A lot of the information in this blog came from the Alteryx help site. There is much more further information on Calgary there, including information on Tools I do not cover here.
What is it? How does it Work?
The Calgary file translates the data into an indexed database, and records the index mapping as separate tables within the same local directory.
In the Calgary load tool, you can configure which fields are indexed and how. You can also just let Alteryx decide this automatically too (I did, and it worked well). Leaving the index type as automatic, Alteryx will assess how many unique values are in that field. If there are more than 550, it treats that field as High Selectivity, otherwise it is treated as Low Selectivity. You can read here for more information on those index types.

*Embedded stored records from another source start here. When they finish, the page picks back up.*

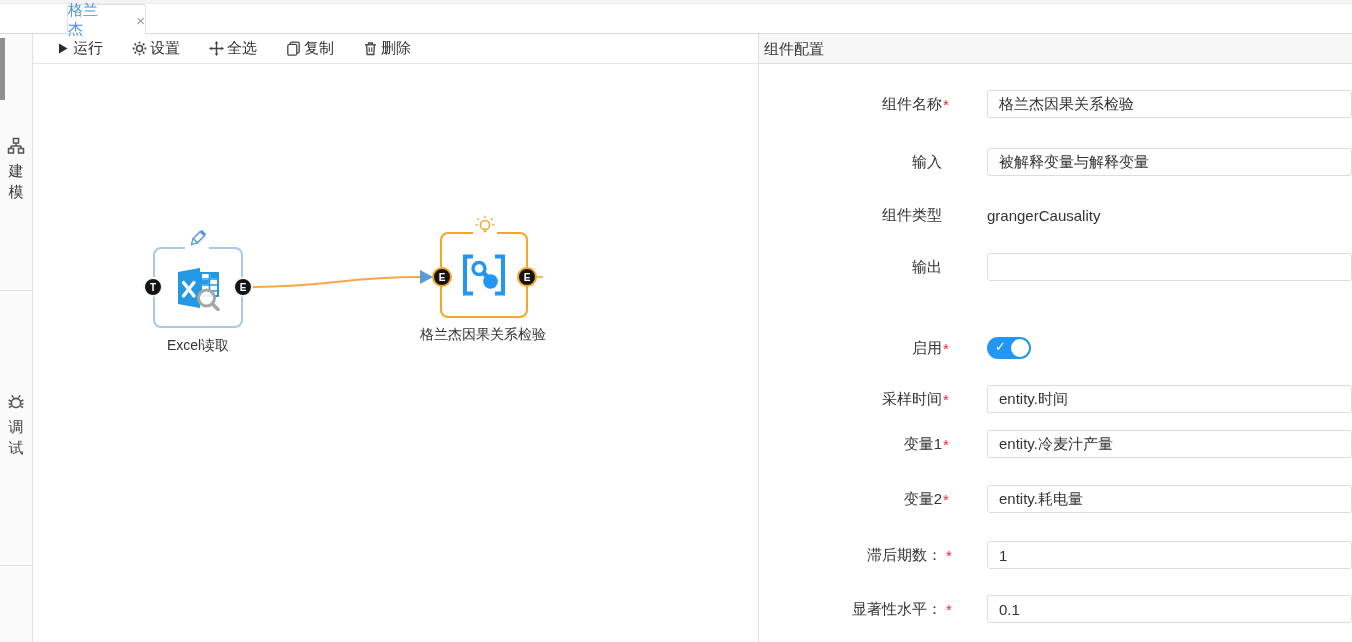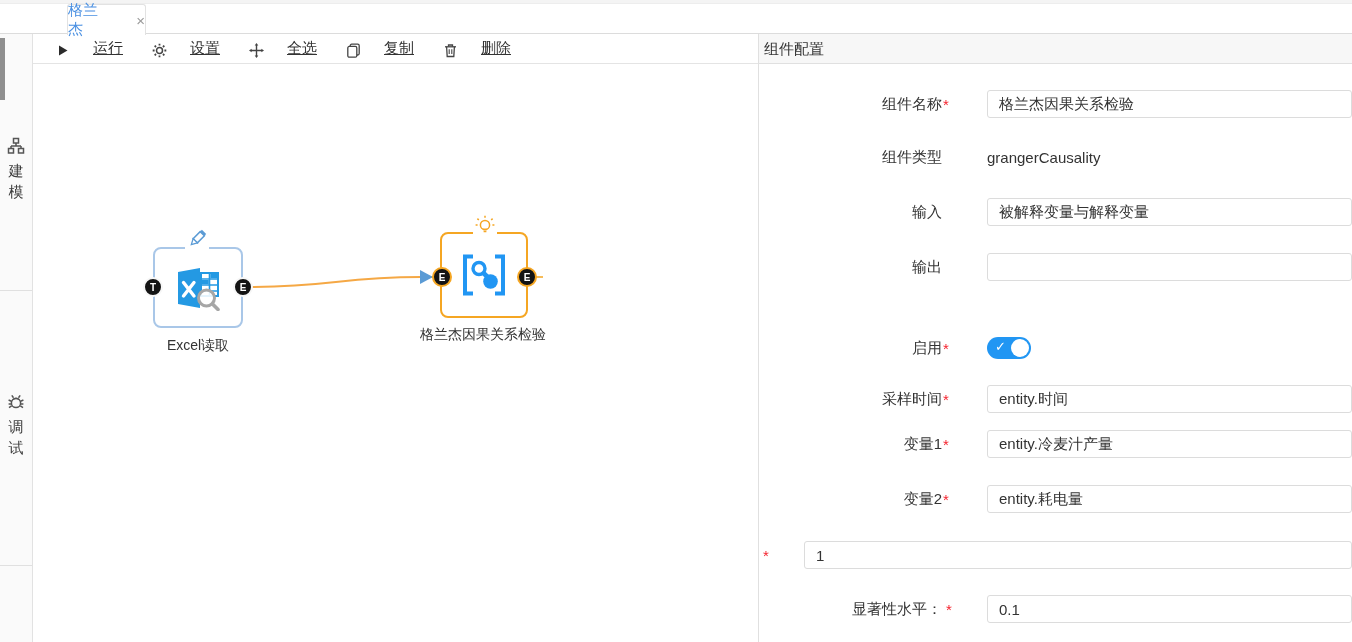"运行" .tool-btn { align-items: flex-end -> center; gap: 23px -> 3px; text-decoration: underline -> none }
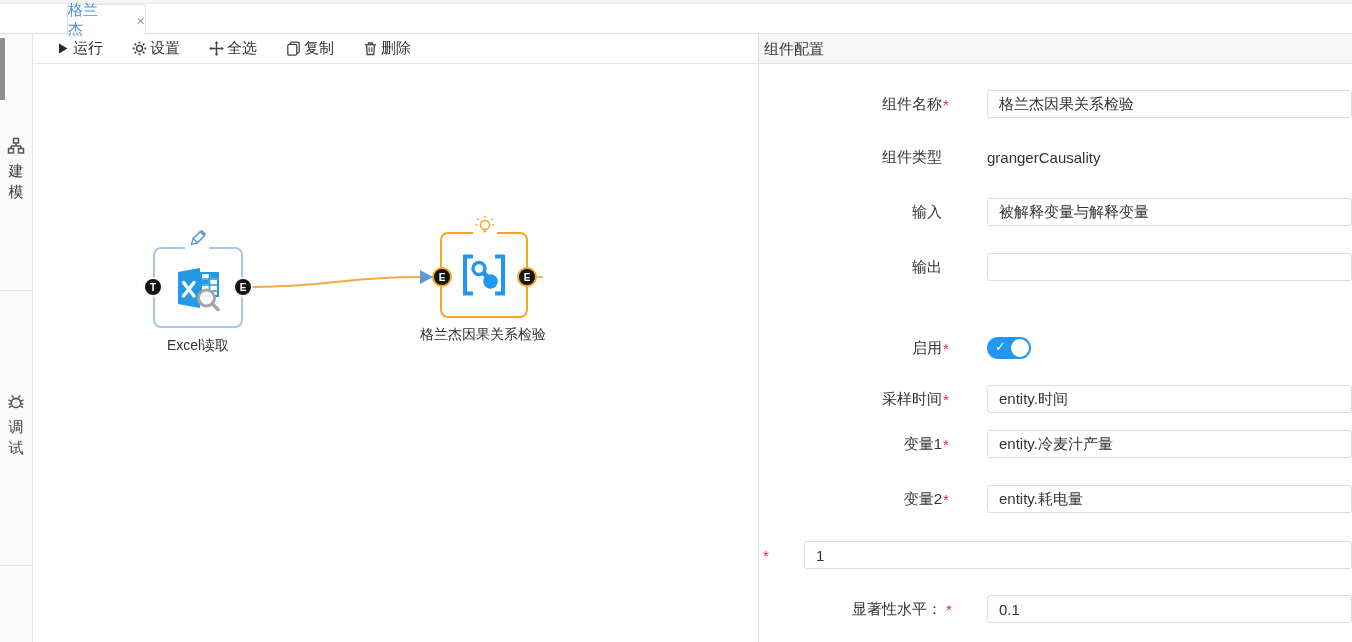"组件类型" div.f-row { order: before "输入" -> after "输入" }
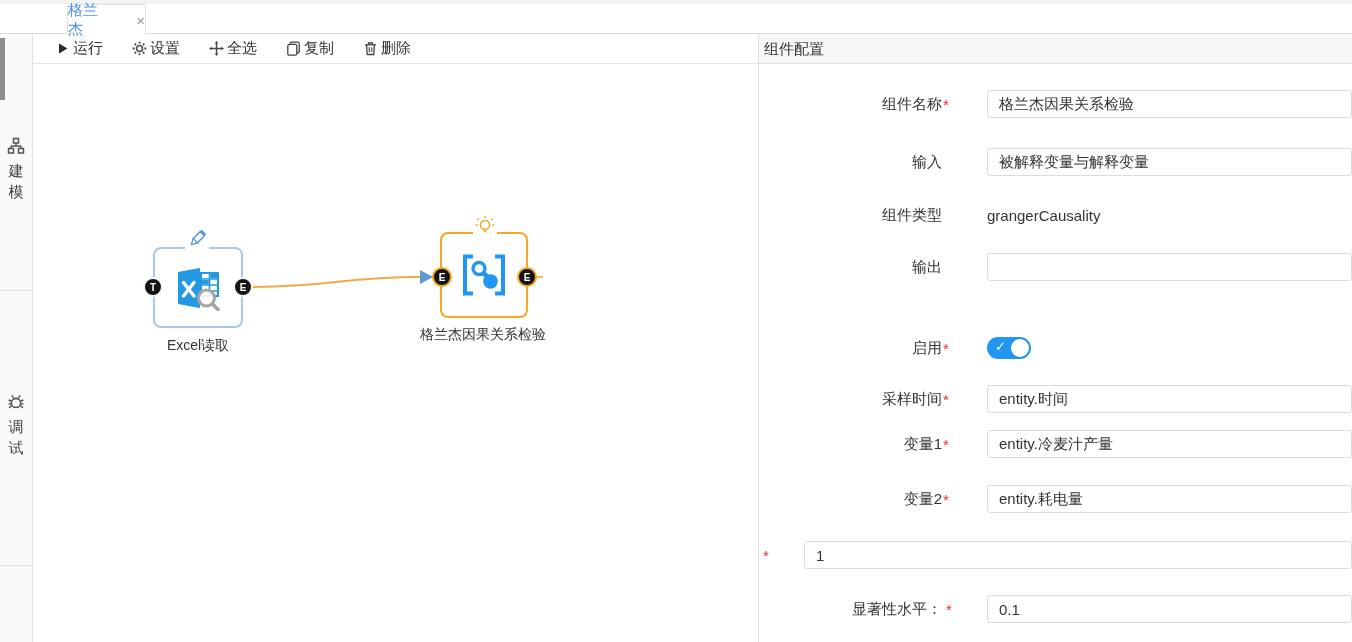"滞后期数：" span.f-label { html: none -> <span>滞后期数：</span> }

Note that Alteryx will only make the decision on Index type on the first 1 million rows, so it may lead to errors if there are subsequent unique values after the first million rows. Manually configuring a Calgary Load tool (correctly) will speed up the Calgary Loader.
Is it Fast?
After loading to a .cydb file, you’ll notice that reading these large data sets can be read vastly quicker in Alteryx. Here’s some results of my comparison between yxdb, a csv and a cydb
In the above screenshot you can see the same data containing just less than 25,000 rows, stored in 3 different formats. In the results pane you can see the csv took the longest to load in (no surprises) in at 142.44 ms, the yxdb took 36.41 ms and the Calgary file with 21.92 ms. The gap in run time widens even further with larger files.
An interesting thing I learnt about Calgary is that it has a size limit, so any bigger than roughly 2 billion rows will cause the loads to fail. Alteryx describes the best use of Calgary to have a ‘sweet spot’ data size of 100 – 300 million.
In summary I think it is good to explore different options of file formats, depending on your needs. For us this week, Calgary was an easy solution to our load time problem.